Baiyuan RAG Knowledge Platform Whitepaper — Key Takeaways: How L1 Wiki + L2 RAG Powers Three Product Lines

Baiyuan RAG Knowledge Platform Whitepaper cover — Multi-tenant AI knowledge retrieval infrastructure

This whitepaper documents our 2024–2026 engineering practice in building the Baiyuan RAG Knowledge Platform — not a single product, but a shared infrastructure that concurrently powers three product lines: Baiyuan AI Customer Service SaaS, Baiyuan GEO Platform, and Baiyuan PIF AI.

The document spans 12 chapters + 4 appendices, ~45,000 Traditional Chinese characters, and ships with English + Japanese PDF editions under CC BY-NC 4.0. This post walks you through the five most important design decisions in ~10 minutes.

Why we wrote this

The whitepaper opens with "the dark forest of knowledge bases": enterprises drop PDFs into ChatGPT, and next day customers find the AI quoted wrong prices, wrong return policies, and leaked Company A's confidential docs to Company B. The issue isn't a poorly tuned prompt — it's infrastructure.

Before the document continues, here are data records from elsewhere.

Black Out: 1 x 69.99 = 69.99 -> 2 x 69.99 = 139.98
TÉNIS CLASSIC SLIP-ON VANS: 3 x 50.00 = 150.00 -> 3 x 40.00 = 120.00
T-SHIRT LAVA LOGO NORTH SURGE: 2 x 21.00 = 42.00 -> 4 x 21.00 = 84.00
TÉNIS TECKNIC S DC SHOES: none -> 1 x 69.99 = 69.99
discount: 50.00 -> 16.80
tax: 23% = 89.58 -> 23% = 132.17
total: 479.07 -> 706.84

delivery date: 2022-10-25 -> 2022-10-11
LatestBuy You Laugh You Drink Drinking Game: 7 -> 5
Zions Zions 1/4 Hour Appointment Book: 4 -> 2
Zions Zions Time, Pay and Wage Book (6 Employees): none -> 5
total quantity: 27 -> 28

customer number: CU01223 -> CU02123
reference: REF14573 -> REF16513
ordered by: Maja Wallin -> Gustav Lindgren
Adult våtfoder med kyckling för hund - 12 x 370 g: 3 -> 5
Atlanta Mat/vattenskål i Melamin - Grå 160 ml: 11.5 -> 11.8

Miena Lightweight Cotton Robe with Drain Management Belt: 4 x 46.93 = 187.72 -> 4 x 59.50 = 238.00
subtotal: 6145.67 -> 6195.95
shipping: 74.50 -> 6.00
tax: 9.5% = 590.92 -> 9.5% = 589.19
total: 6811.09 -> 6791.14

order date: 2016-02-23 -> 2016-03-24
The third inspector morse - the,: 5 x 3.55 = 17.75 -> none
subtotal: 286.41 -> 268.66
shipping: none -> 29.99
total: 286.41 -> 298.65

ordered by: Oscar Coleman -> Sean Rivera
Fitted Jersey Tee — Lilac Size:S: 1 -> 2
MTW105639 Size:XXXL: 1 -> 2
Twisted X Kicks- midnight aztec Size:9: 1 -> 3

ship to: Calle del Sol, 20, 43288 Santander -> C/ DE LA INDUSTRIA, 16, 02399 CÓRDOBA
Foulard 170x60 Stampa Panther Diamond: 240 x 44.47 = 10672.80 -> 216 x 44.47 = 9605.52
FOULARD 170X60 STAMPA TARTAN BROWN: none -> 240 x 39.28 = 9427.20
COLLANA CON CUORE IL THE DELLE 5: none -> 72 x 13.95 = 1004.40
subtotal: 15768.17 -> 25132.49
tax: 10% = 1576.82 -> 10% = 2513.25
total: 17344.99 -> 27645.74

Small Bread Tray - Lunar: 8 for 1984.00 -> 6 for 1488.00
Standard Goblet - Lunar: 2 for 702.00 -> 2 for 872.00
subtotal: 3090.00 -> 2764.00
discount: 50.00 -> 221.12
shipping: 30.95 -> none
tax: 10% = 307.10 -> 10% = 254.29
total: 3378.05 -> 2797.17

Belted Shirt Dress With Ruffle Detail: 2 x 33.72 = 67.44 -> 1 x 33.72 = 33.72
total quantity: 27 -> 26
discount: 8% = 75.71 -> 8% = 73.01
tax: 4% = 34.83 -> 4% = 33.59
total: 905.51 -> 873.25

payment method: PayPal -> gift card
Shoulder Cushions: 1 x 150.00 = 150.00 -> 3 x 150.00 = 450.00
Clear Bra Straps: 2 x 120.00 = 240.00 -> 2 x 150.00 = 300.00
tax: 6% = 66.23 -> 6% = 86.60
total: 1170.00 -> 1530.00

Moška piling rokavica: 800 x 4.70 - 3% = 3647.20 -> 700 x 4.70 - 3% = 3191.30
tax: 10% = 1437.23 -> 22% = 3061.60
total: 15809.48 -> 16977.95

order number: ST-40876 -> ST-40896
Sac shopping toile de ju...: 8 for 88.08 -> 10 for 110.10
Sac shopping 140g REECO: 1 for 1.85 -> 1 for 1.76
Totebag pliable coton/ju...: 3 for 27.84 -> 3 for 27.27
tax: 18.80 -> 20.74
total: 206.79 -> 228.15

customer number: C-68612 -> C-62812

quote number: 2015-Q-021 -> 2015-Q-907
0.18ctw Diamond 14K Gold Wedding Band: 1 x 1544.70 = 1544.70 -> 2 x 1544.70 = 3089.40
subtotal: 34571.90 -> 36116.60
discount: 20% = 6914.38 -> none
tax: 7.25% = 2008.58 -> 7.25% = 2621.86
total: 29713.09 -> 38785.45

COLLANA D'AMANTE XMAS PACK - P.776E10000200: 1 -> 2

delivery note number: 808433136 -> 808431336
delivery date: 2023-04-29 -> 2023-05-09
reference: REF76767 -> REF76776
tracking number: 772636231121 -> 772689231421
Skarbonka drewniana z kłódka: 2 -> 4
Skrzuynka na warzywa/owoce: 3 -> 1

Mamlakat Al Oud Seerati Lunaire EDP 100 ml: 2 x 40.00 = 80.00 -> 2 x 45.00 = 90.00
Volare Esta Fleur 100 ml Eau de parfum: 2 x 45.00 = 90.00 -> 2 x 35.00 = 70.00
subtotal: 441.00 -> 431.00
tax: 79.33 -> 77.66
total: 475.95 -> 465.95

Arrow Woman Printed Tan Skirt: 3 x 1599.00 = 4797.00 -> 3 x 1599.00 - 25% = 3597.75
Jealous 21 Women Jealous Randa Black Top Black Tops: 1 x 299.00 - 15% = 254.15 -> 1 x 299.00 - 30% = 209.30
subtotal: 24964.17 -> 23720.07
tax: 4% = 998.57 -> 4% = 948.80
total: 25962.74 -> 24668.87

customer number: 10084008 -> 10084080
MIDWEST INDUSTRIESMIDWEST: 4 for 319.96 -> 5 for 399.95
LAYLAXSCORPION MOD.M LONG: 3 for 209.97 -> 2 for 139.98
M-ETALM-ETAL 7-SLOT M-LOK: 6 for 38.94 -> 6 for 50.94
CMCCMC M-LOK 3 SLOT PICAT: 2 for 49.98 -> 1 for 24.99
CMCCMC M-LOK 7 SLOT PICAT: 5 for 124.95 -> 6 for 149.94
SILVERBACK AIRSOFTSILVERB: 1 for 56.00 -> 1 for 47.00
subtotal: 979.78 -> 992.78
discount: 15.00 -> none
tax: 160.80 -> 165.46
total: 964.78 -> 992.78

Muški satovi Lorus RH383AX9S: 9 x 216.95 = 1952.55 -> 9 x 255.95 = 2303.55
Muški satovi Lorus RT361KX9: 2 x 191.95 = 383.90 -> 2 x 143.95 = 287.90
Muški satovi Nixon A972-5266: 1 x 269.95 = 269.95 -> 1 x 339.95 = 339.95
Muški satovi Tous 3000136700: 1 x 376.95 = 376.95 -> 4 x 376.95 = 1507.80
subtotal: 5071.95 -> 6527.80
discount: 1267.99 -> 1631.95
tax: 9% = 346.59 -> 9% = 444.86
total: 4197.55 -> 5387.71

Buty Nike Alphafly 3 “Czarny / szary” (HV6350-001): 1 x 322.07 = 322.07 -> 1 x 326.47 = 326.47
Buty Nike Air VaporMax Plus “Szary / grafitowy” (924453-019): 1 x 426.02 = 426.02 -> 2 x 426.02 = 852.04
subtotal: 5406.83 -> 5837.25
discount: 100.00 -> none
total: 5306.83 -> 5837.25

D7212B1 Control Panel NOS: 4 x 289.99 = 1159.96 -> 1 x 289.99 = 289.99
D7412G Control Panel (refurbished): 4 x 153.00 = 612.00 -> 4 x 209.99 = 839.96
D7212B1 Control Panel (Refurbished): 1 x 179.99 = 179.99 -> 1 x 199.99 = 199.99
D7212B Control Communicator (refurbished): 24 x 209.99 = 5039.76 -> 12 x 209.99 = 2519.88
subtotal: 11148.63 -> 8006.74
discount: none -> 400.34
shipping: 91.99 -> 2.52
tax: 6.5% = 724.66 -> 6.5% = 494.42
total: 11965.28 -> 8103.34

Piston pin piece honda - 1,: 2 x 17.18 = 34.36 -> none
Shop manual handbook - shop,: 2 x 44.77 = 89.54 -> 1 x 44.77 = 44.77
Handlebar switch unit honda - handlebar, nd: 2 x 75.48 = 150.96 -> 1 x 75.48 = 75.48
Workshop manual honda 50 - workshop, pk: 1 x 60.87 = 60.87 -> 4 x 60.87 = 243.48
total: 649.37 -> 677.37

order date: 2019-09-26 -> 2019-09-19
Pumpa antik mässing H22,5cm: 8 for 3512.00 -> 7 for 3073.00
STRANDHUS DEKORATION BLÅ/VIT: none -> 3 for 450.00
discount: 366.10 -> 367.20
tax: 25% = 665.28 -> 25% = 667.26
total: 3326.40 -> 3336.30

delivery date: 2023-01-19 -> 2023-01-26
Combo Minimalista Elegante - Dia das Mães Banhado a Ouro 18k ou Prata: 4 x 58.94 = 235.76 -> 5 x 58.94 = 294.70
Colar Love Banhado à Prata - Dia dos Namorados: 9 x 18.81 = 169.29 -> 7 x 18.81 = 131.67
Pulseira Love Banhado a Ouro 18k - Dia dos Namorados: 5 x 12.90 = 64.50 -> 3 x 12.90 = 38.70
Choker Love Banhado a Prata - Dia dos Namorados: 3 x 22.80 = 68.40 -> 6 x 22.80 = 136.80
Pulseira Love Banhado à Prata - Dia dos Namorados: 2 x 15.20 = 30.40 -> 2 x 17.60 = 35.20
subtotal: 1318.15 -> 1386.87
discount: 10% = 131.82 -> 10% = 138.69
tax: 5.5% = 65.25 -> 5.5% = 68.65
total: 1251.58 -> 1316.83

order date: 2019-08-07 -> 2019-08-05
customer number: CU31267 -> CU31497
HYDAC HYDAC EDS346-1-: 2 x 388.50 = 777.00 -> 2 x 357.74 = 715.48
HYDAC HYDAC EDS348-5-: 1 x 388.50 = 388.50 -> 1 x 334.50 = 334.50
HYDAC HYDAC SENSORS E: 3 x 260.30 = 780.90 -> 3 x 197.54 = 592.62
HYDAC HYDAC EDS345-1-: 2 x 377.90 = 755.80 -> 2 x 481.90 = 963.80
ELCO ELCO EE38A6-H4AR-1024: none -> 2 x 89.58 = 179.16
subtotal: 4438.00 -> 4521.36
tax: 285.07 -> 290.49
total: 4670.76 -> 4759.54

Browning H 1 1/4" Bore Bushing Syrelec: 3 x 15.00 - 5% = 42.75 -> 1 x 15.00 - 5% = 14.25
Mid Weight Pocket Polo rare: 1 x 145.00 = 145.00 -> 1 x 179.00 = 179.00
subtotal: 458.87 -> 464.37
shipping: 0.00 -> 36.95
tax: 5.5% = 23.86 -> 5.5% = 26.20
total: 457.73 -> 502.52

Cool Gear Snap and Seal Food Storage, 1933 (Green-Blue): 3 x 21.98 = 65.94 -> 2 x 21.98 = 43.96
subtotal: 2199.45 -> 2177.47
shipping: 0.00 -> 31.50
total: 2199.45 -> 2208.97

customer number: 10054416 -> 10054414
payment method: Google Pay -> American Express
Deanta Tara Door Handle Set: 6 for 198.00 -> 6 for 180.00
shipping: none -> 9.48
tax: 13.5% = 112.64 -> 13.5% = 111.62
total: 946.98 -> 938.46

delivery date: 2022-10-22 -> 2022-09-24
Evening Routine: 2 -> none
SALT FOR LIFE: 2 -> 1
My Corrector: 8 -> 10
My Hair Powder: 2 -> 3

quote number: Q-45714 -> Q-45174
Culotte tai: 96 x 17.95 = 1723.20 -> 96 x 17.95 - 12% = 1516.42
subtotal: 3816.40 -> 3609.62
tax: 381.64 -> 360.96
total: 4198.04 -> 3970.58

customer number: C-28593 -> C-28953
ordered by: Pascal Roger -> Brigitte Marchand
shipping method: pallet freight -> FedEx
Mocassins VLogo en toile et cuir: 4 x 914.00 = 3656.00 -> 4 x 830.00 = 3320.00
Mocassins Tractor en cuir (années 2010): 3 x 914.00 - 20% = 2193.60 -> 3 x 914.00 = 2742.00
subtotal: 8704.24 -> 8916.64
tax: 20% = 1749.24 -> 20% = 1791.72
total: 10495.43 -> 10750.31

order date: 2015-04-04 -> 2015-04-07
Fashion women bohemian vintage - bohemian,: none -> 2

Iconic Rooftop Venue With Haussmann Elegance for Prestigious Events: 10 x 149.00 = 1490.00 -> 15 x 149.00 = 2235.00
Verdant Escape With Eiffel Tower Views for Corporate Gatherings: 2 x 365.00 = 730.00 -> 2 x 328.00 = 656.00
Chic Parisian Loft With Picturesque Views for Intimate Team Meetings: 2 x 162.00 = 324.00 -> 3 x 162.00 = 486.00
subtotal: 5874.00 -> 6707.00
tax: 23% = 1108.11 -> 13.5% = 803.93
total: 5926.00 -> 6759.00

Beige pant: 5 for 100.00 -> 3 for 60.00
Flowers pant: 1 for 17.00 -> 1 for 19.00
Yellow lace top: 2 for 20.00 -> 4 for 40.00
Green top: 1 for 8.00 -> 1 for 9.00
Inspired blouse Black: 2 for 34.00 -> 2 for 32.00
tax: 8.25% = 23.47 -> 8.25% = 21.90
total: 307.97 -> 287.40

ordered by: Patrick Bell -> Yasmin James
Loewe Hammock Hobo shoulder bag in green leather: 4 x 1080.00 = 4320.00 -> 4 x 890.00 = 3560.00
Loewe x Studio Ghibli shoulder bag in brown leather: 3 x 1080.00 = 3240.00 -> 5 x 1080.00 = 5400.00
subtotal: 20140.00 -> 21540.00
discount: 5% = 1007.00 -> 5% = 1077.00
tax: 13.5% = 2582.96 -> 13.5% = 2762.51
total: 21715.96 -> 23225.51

Five structural pitfalls of RAG 1.0: hallucination, token cost, tenant contamination, heterogeneous sources, no audit trail
Whitepaper §1.1: Five structural pitfalls of RAG 1.0 — each solvable individually, but solving all five together in a multi-tenant SaaS is an infrastructure problem

The five pitfalls are intertwined: reducing hallucination requires hybrid retrieval, which increases token cost; the root cause of tenant contamination is a shared embedding index without per-collection partitioning, but switching to partitioning changes fallback logic. The whitepaper argues: **treat them as one problem**, and an engineering solution becomes possible.

Proposition 1: Dual-layer retrieval — the core of 79% cost reduction

Chapters §3 + §4 + §5 form the book's core, answering one question: at SaaS scale, how do you make RAG both cheap and accurate? The answer: don't hit the LLM on every query.

Dual-layer retrieval: Redis Cache 28% → L1 Wiki 52% → L2 RAG 20% — monthly cost $800 → $170
Whitepaper §5.3: Three-stage cascade hit rates and token economics (pilot across 5 tenants / 500K monthly queries)
  • Redis Answer Cache (~45 ms, near-zero cost): identical queries hit the cache directly; 28% of traffic stops here
  • L1 · LLM Wiki (~500 ms, ~$0.0002/call): pre-compiled, DB-cached knowledge summaries answered via structured matching; 52% of traffic resolved at this layer
  • L2 · RAG (~2,200 ms, ~$0.008/call): full pgvector + BM25 + RRF hybrid retrieval with LLM synthesis; only 20% of traffic reaches here
Monthly bill for 100K queries: single-layer RAG 1.0 is USD 800; dual-layer + cache is USD 170. 79% cost reduction, with 80% of queries answered in < 500 ms.

These aren't toy numbers — Whitepaper §11 discloses pilot-era hit-rate ranges (40–70% L1, 12–31% cache) across 12 tenants, with both flattering and unflattering cases documented.

Proposition 2: pgvector + BM25 + RRF — why not a dedicated vector DB

Most RAG stacks use Pinecone, Weaviate, or Qdrant. Baiyuan RAG stores vectors directly in PostgreSQL (via pgvector), combined with BM25 full-text search, fused via Reciprocal Rank Fusion (RRF). §4.2 gives the full rationale:

  • Unified transaction boundary — vector writes and metadata writes commit together
  • Lower ops cost — one less system to monitor / back up / upgrade
  • Multi-tenancy alignment — PostgreSQL partitioning + Row-Level Security handles vectors and relational data uniformly
  • Better hybrid recall — BM25 excels at rare keywords (product SKUs, regulatory clause numbers), vectors excel at semantics; RRF fuses both
  • Low migration cost — if pgvector ever hits a ceiling, only the vector column's API changes; business logic stays

Measured: on "product SKU + Chinese description" hybrid queries, pure-vector recall@5 was 72%; adding BM25 + RRF raised it to 91%. This matters enormously in regulatory, medical, and technical-docs scenarios dense in rare keywords.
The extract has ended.